22. 請求項１５乃至２１のいずれかに記載の製造物において、前記フラーレンは、Ｃ_６０、Ｃ_７０、Ｃ_７６、Ｃ_８４、単層カーボンナノチューブ及び多層カーボンナノチューブのうち少なくとも１つを含む製造物。
23. 有機オプトエレクトロニックデバイスであって、
    アノードと、マグネシウムを含むカソードと、
    前記アノード及び前記カソードの間に設けられた有機半導体層と、
    前記有機半導体層及び前記カソードの間に設けられたフラーレンと
    を有する有機オプトエレクトロニックデバイス。
24. 請求項２３記載の有機オプトエレクトロニックデバイスにおいて、当該オプトエレクトロニックデバイスは、有機太陽電池である有機オプトエレクトロニックデバイス。

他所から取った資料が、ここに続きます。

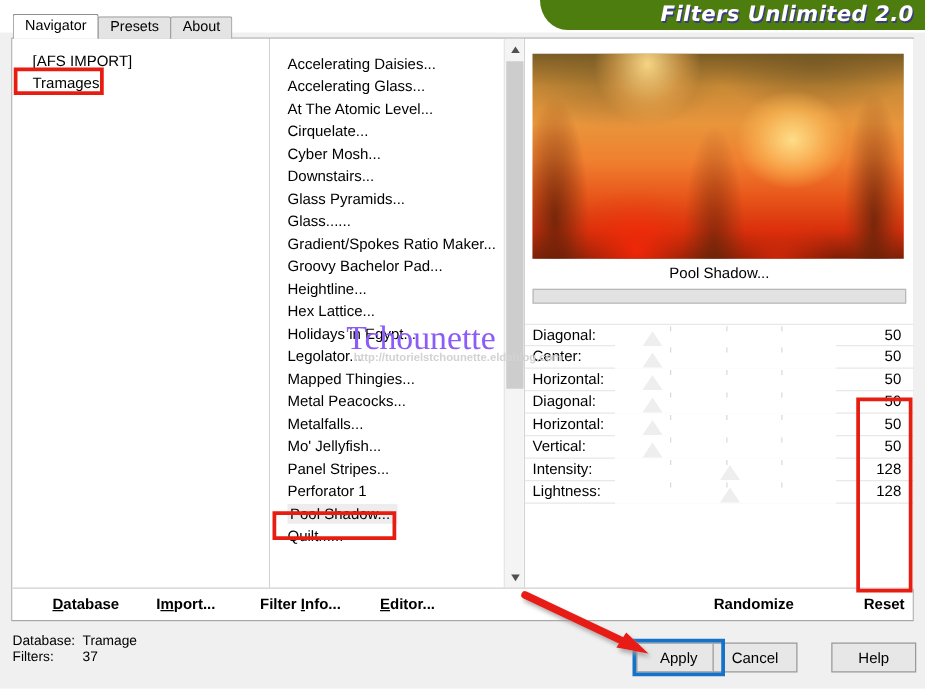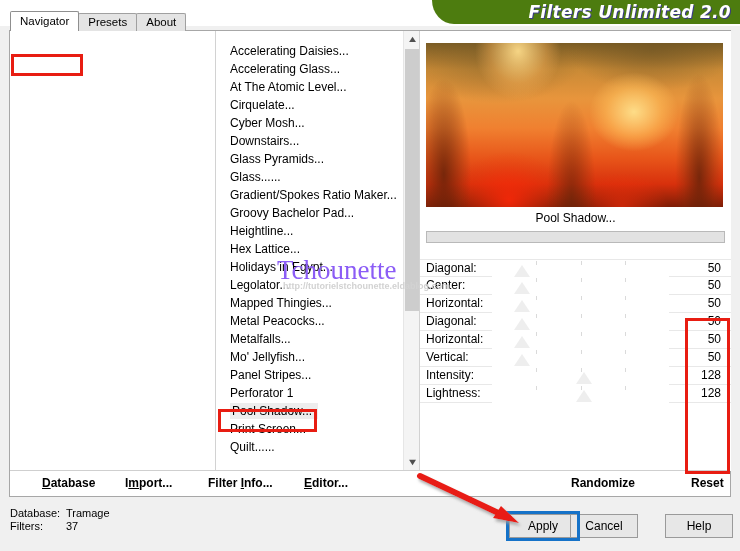--- a/index.html
+++ b/index.html
@@ -283,6 +283,12 @@
     <div class="vdiv left"></div>
     <div class="vdiv right"></div>
 
+    <div class="nav-col">
+      <div class="nav-entry">[AFS IMPORT]</div>
+      <div class="nav-entry">
+        <span class="selected">Tramages</span>
+      </div>
+    </div>
 
     <div class="list-col">
       <div class="list-inner" id="filter-list">

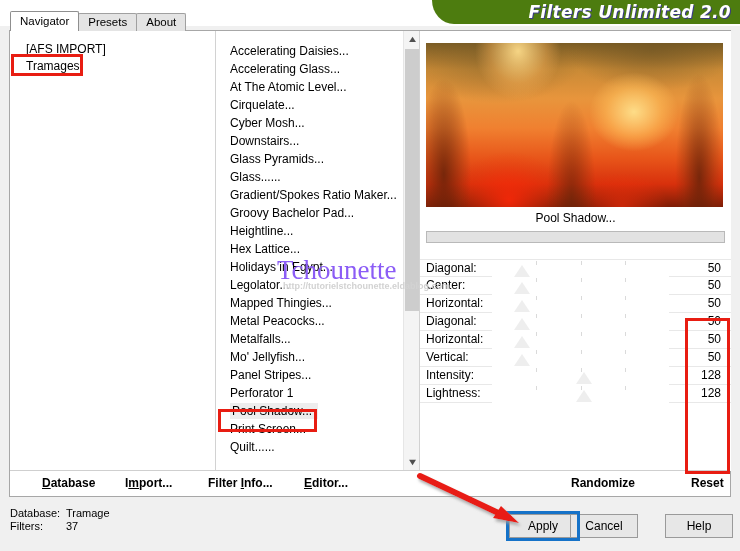--- a/index.html
+++ b/index.html
@@ -313,7 +313,6 @@
           <div class="list-item"><span>Panel Stripes...</span></div>
           <div class="list-item"><span>Perforator 1</span></div>
           <div class="list-item selected"><span>Pool Shadow...</span></div>
-          <div class="list-item"><span>Print Screen...</span></div>
           <div class="list-item"><span>Quilt......</span></div>
         </div>
 

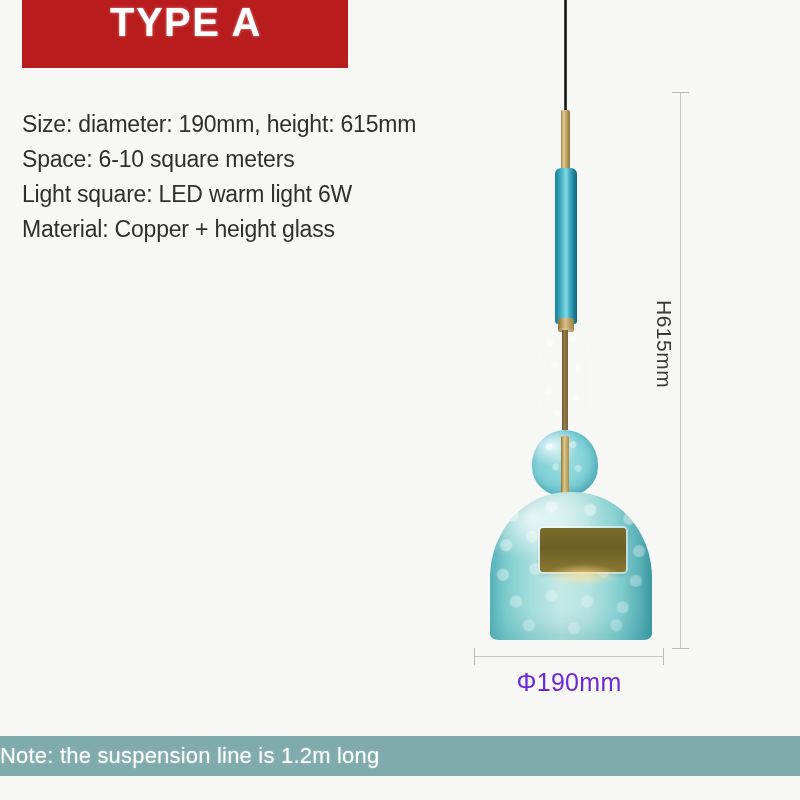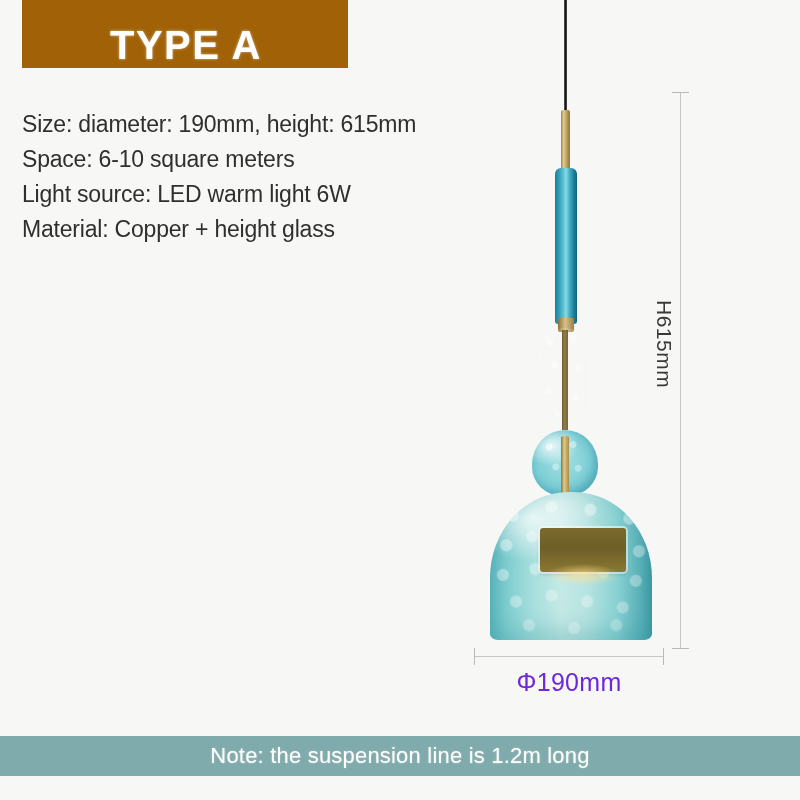--- a/index.html
+++ b/index.html
@@ -22,9 +22,9 @@
     top: 0px;
     width: 326px;
     height: 68px;
-    background: #a16207;
+    background: #b91c1c;
     display: flex;
-    align-items: flex-end;
+    align-items: flex-start;
     box-shadow: 0 0 0 1px rgba(255,255,255,0.5);
   }
   #type-banner-label {

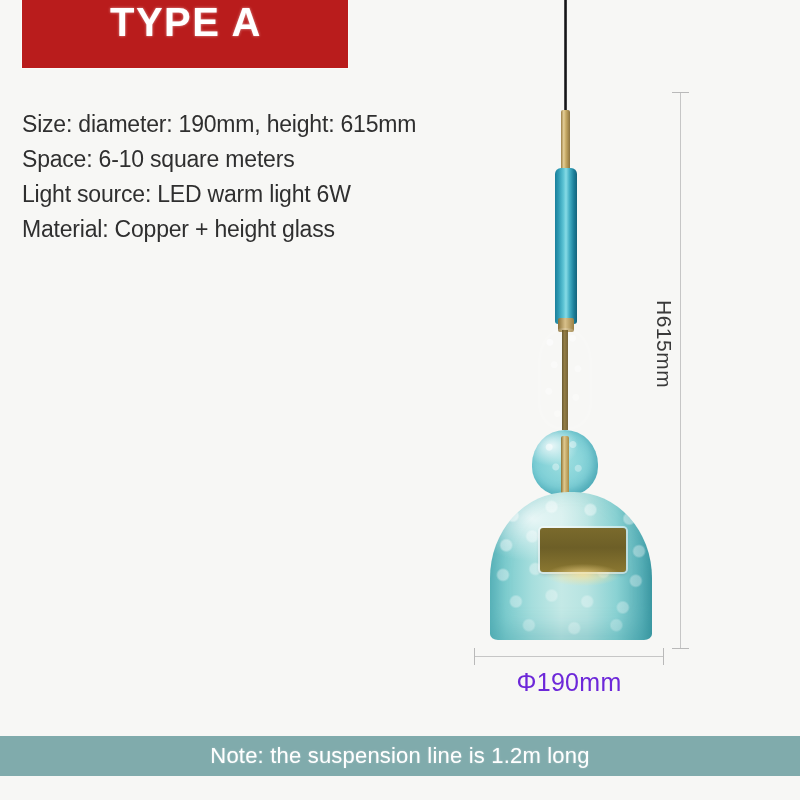--- a/index.html
+++ b/index.html
@@ -328,7 +328,7 @@
 <div id="spec-list">
   <div class="spec-line">Size: diameter: 190mm, height: 615mm</div>
   <div class="spec-line">Space: 6-10 square meters</div>
-  <div class="spec-line">Light source: LED warm light 6W</div>
+  <div class="spec-line">Light square: LED warm light 6W</div>
   <div class="spec-line">Material: Copper + height glass</div>
 </div>
 

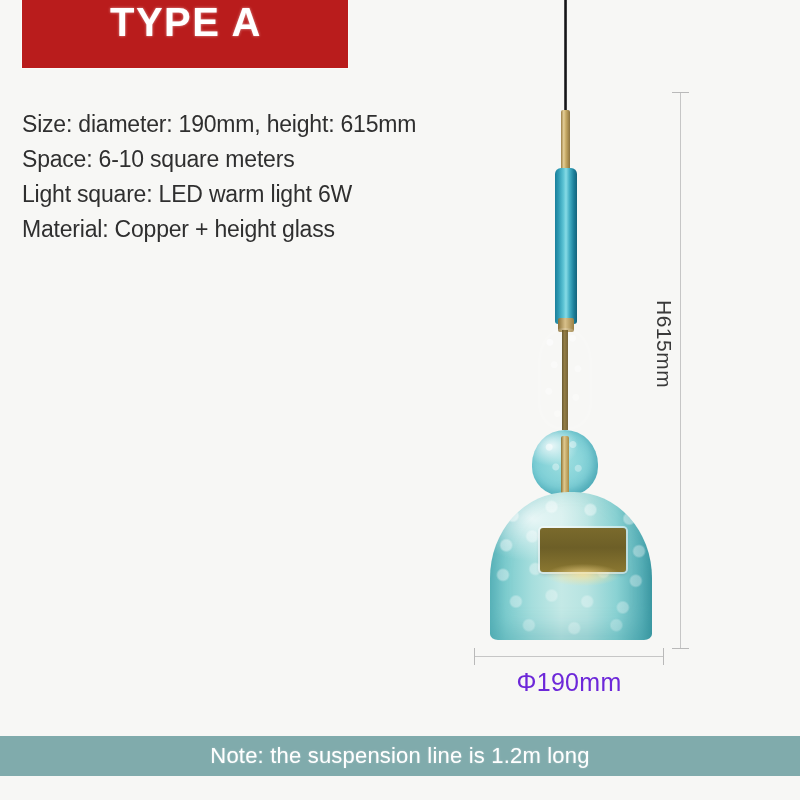--- a/index.html
+++ b/index.html
@@ -309,7 +309,6 @@
     background: #80abac;
     display: flex;
     align-items: center;
-    justify-content: center;
   }
   #note-bar-label {
     color: #ffffff;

25. 請求項２３記載の有機オプトエレクトロニックデバイスにおいて、当該オプトエレクトロニックデバイスは、有機太陽電池である有機オプトエレクトロニックデバイス。
26. 請求項２３乃至２５のいずれかに記載の有機オプトエレクトロニックデバイスにおいて、前記有機半導体層は、エレクトロルミネセント層から成る有機オプトエレクトロニックデバイス。
27. マグネシウムのシャドウマスクへの堆積を低減する方法であって、
    前記シャドウマスクの表面の少なくとも一部を有機コーティングで被覆するステップ
    を含む方法。
28. 請求項２７記載の方法において、前記有機コーティングは、ポリテトラフルオロエチレン又はシリコン系ポリマー類を含む方法。
29. 請求項２７又は２８に記載の方法において、前記シャドウマスクはアパーチャを有し、当該方法はさらに、
    前記アパーチャが規定されたシャドウマスクの前記表面を前記有機コーティングで被覆するステップ
    を含む方法。
30. 請求項８記載の方法に用いられる共通の原料物質であって、フラーレン及びマグネシウムを含む共通の原料物質。
31. 請求項３０記載の共通の原料物質において、当該共通の原料物質は、固形である共通の原料物質。
32. 請求項３１記載の共通の原料物質において、当該共通の原料物質は、ペレット、粒子、粉末若しくはバー又はこれらの任意の組み合わせである共通の原料物質。